EXERCISE DIRECTIONS | From the entries that follow, pick out all lines holding "sources".
[RECORDS TO PROCESS Boundary: Start]
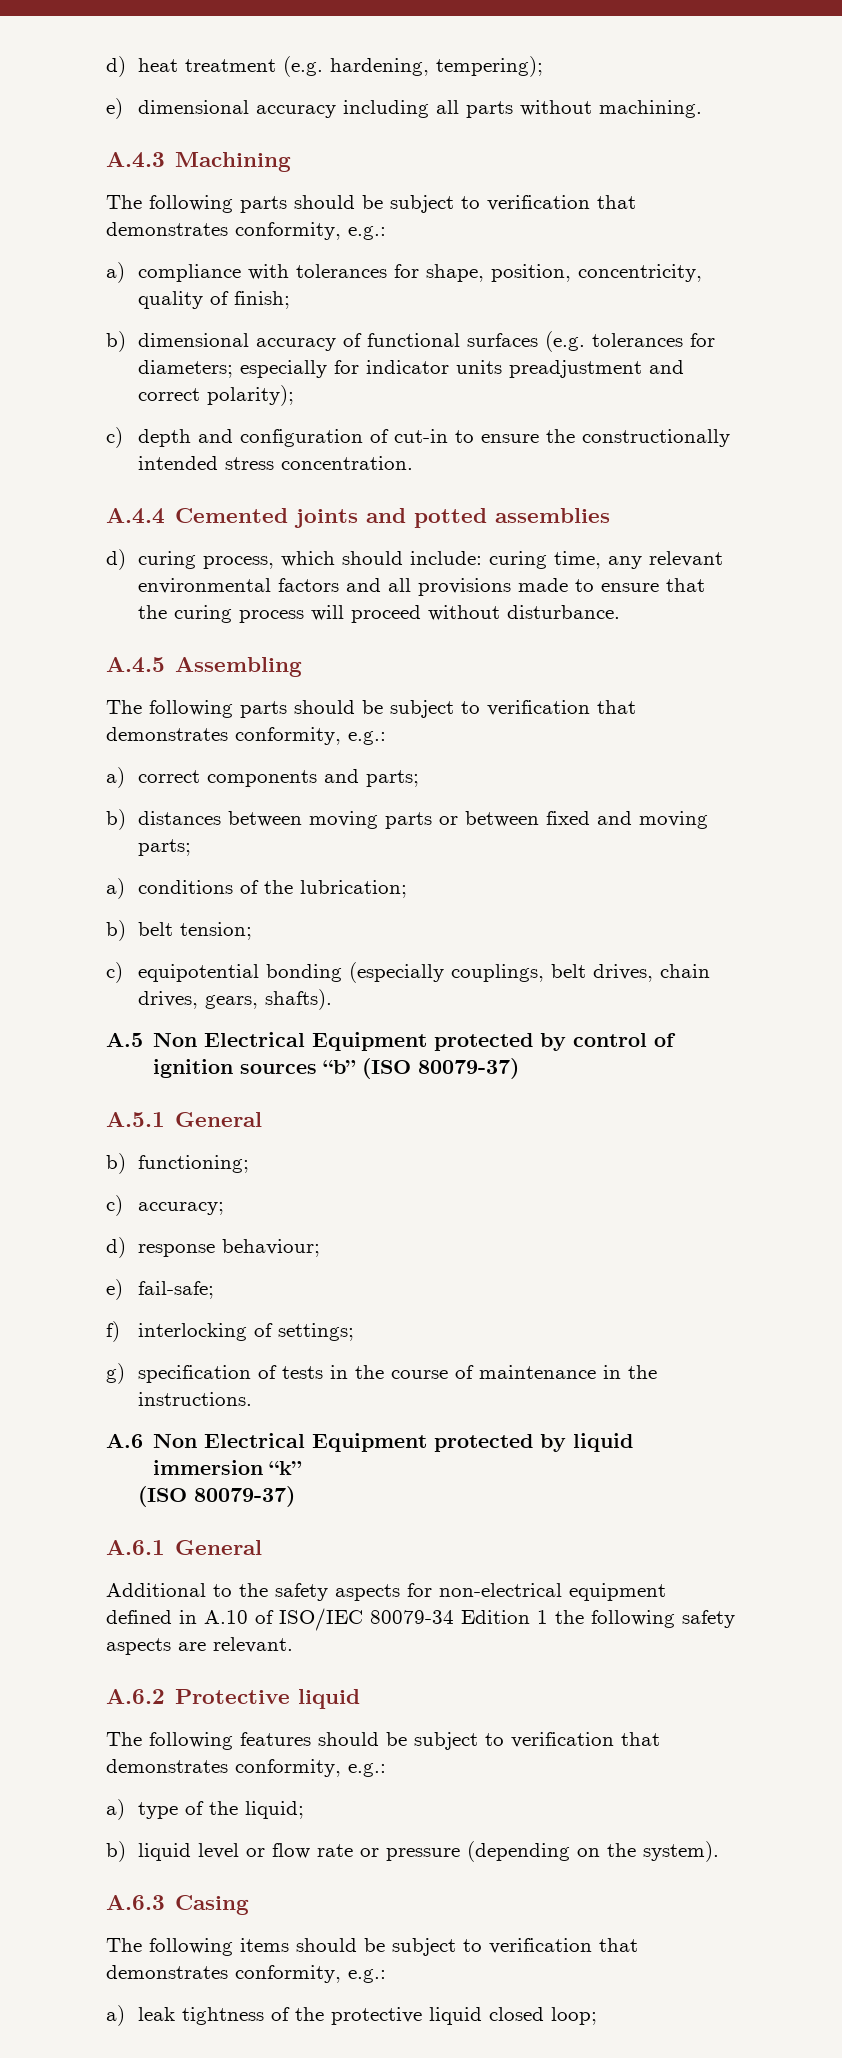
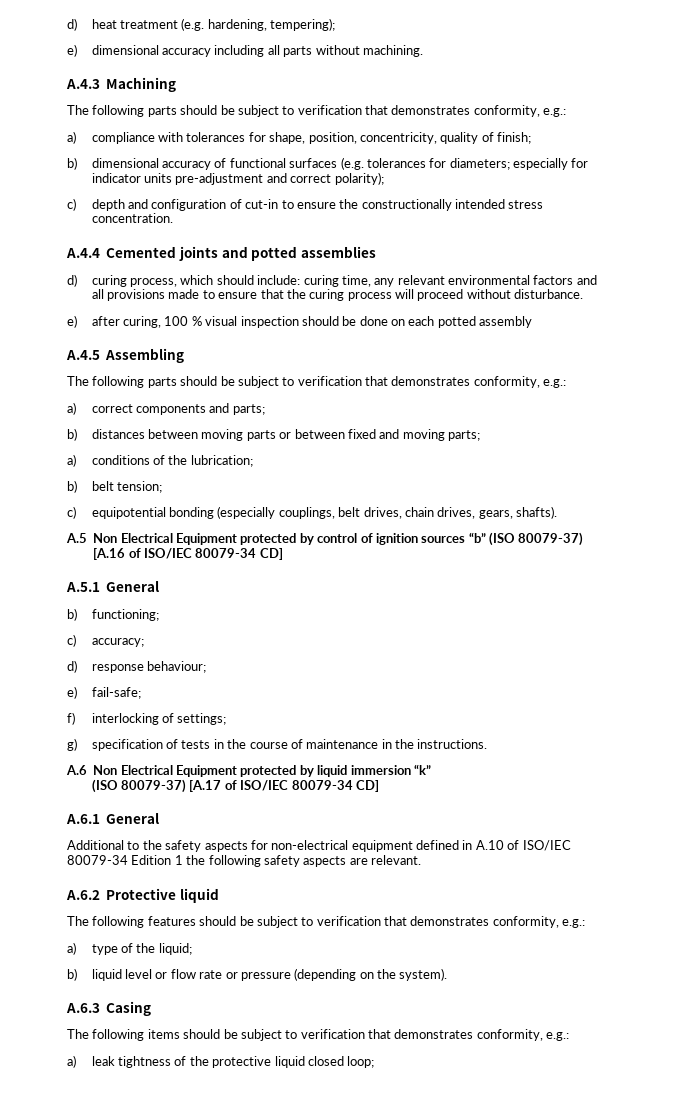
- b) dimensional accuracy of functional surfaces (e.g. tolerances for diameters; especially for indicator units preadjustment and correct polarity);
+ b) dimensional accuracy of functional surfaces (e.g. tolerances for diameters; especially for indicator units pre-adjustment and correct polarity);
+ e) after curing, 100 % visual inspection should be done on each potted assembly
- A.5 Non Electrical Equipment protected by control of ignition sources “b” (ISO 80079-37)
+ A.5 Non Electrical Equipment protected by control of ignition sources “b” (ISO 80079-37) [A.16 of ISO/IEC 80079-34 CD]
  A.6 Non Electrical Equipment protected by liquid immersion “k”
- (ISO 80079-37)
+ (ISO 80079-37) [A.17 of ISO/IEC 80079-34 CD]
[RECORDS TO PROCESS Boundary: End]
EXERCISE SOLUTION |
- A.5 Non Electrical Equipment protected by control of ignition sources “b” (ISO 80079-37)
+ A.5 Non Electrical Equipment protected by control of ignition sources “b” (ISO 80079-37) [A.16 of ISO/IEC 80079-34 CD]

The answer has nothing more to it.